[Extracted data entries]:
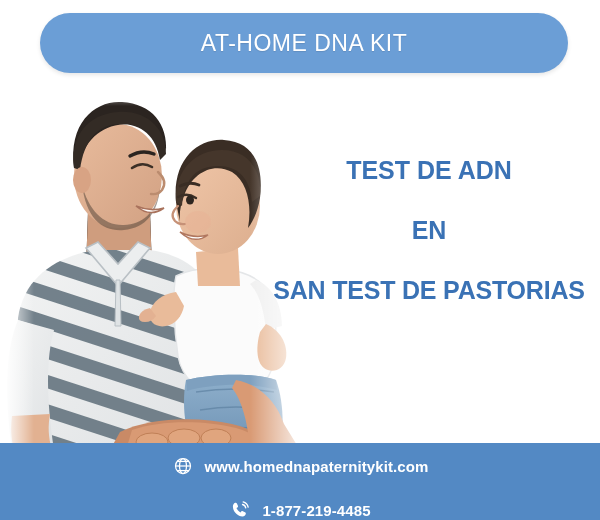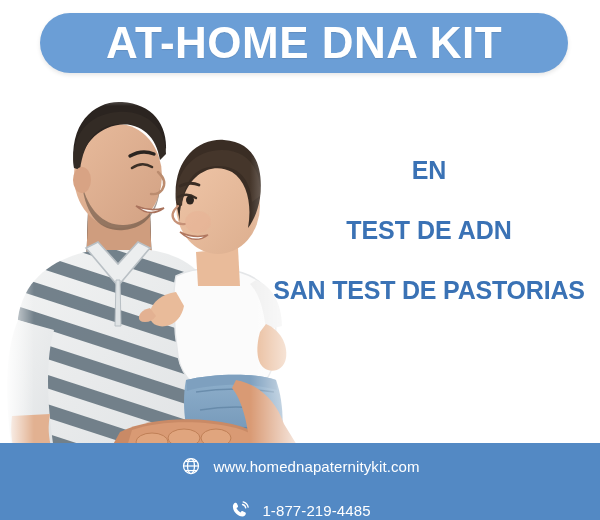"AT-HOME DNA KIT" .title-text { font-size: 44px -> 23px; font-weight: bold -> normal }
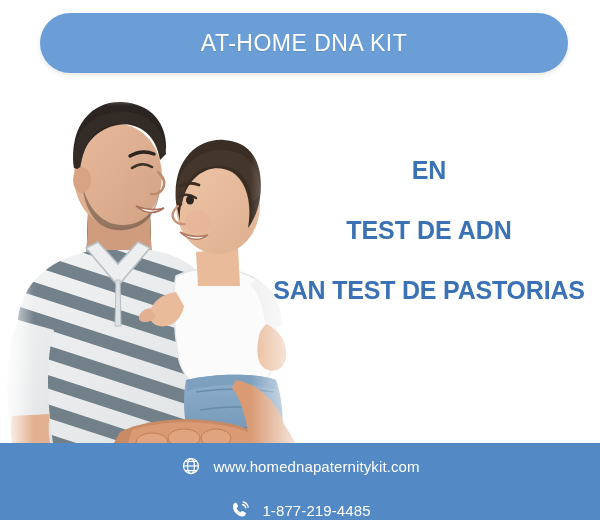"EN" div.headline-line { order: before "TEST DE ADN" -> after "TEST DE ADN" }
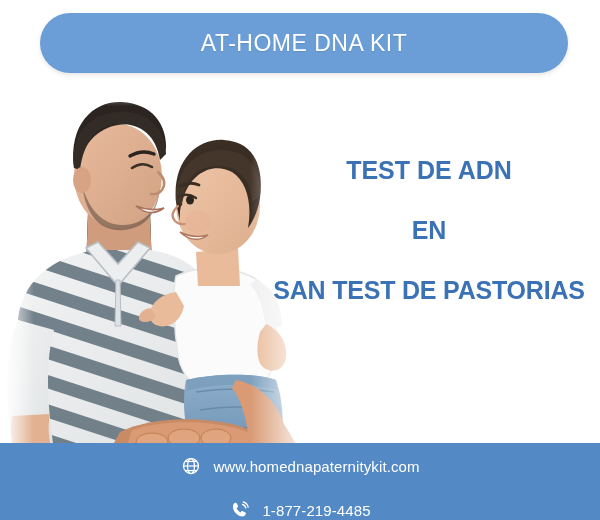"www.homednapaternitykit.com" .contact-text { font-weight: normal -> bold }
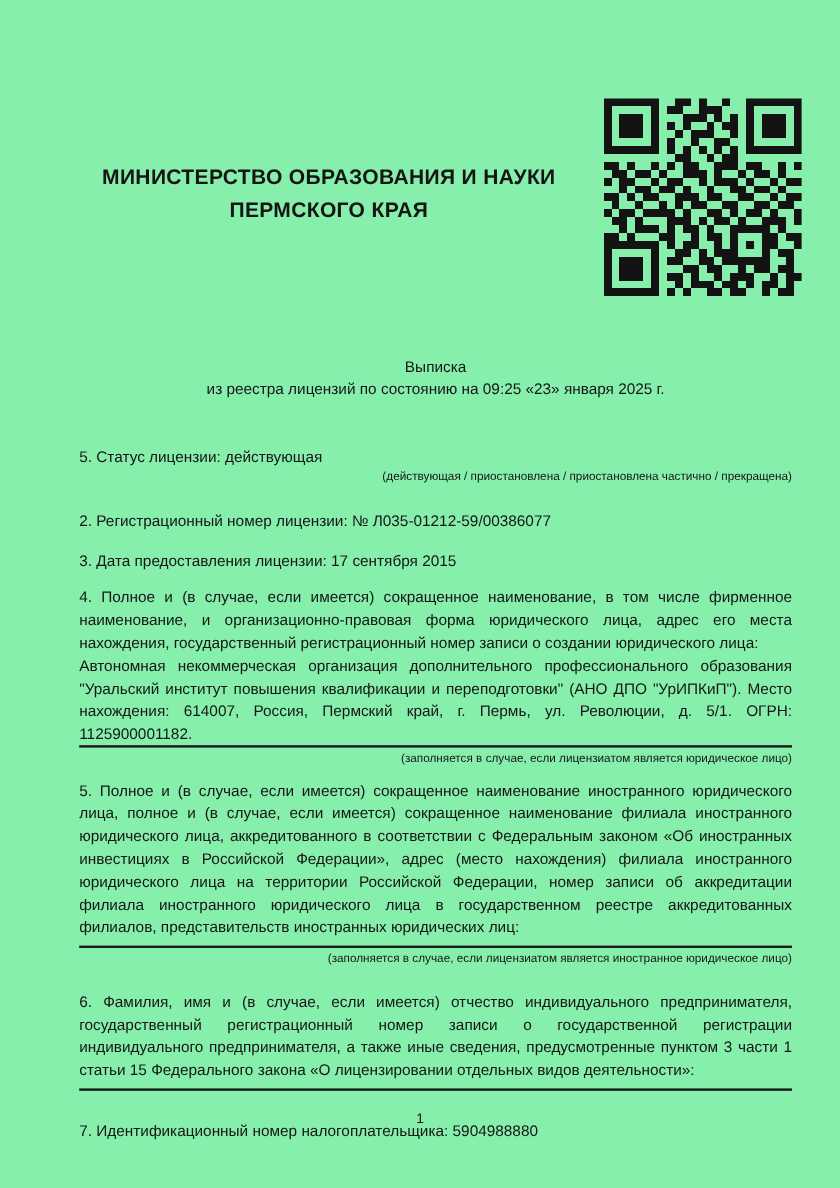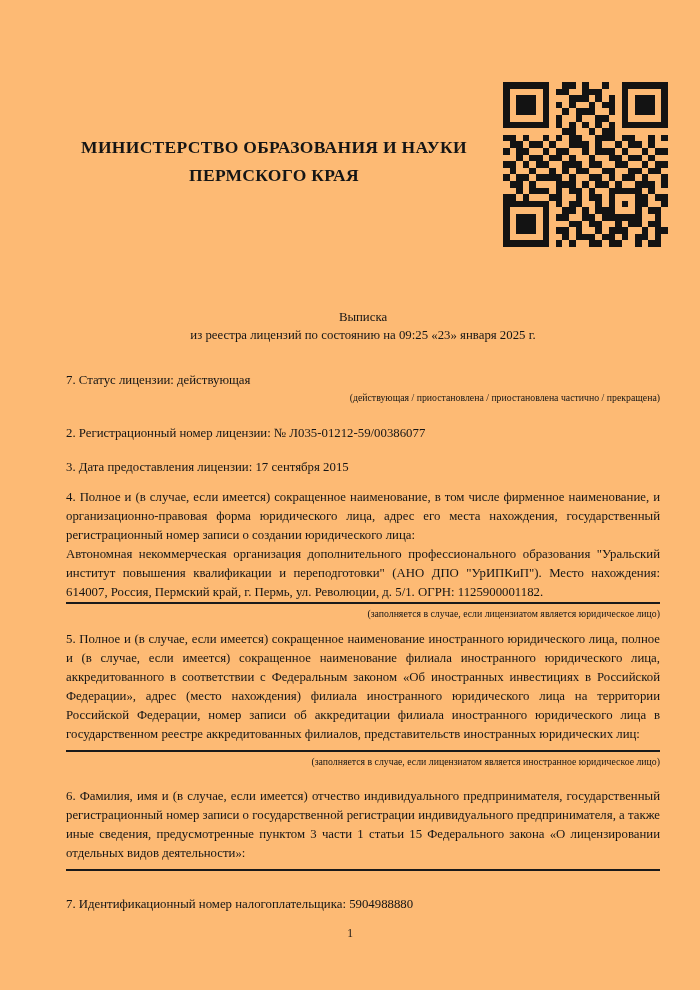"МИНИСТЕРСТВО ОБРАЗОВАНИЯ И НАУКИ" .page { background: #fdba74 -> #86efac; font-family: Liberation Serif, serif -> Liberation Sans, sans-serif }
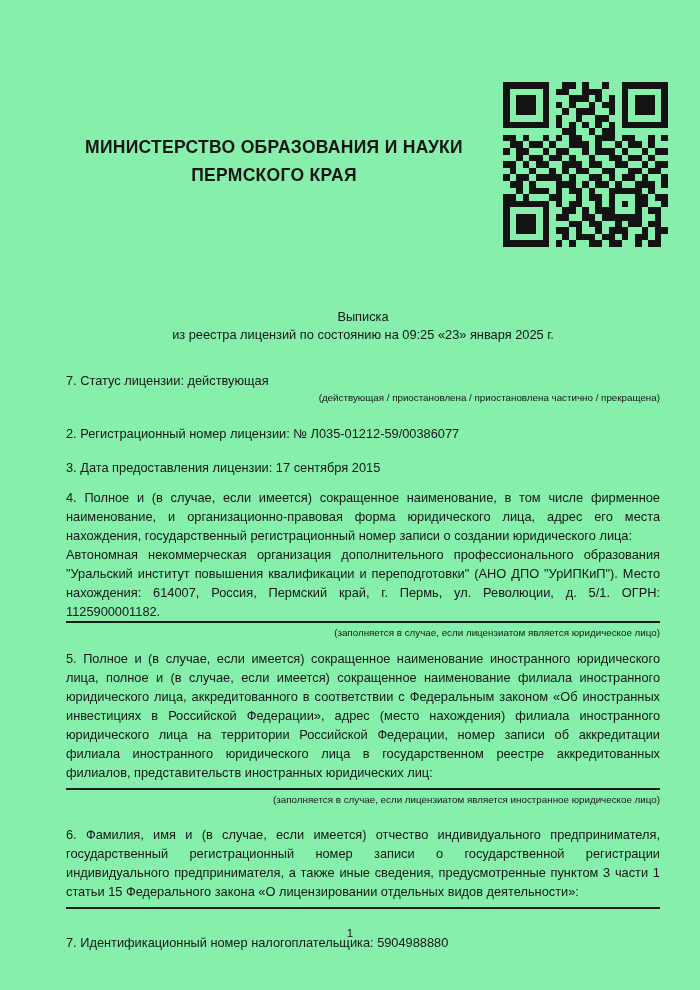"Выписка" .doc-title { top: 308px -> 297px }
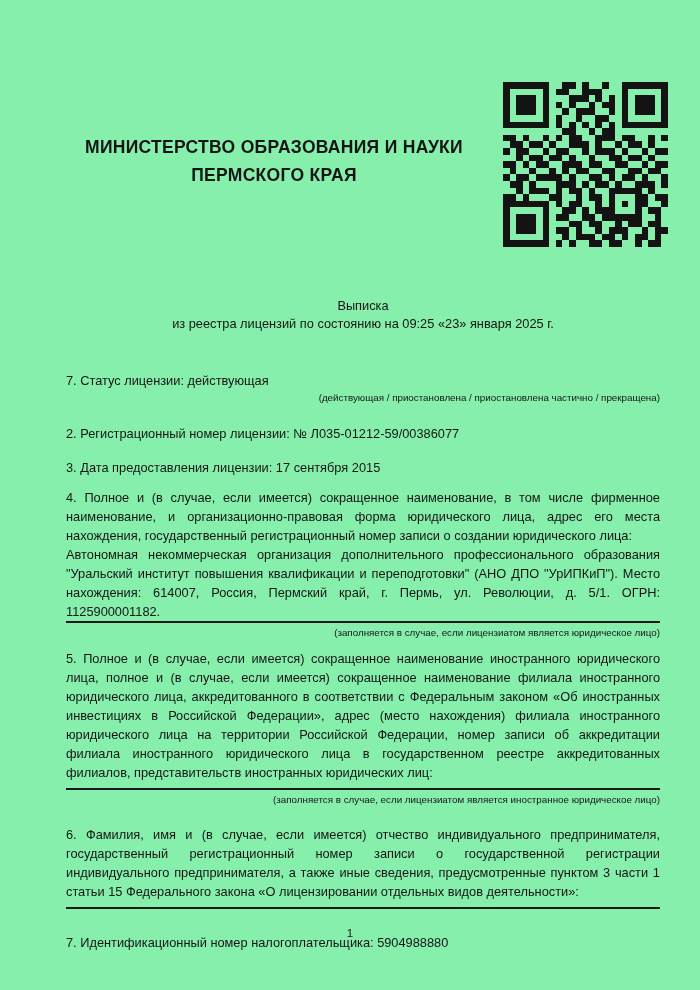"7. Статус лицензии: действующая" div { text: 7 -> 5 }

[REQUIREMENT]:
Would you retype every line shown above exactly, leaving the pictures aside?

[REPLY]:
"AT-HOME DNA KIT" .title-text { font-size: 44px -> 23px; font-weight: bold -> normal }
"EN" div.headline-line { order: before "TEST DE ADN" -> after "TEST DE ADN" }
"www.homednapaternitykit.com" .contact-text { font-weight: normal -> bold }
"МИНИСТЕРСТВО ОБРАЗОВАНИЯ И НАУКИ" .page { background: #fdba74 -> #86efac; font-family: Liberation Serif, serif -> Liberation Sans, sans-serif }
"Выписка" .doc-title { top: 308px -> 297px }
"7. Статус лицензии: действующая" div { text: 7 -> 5 }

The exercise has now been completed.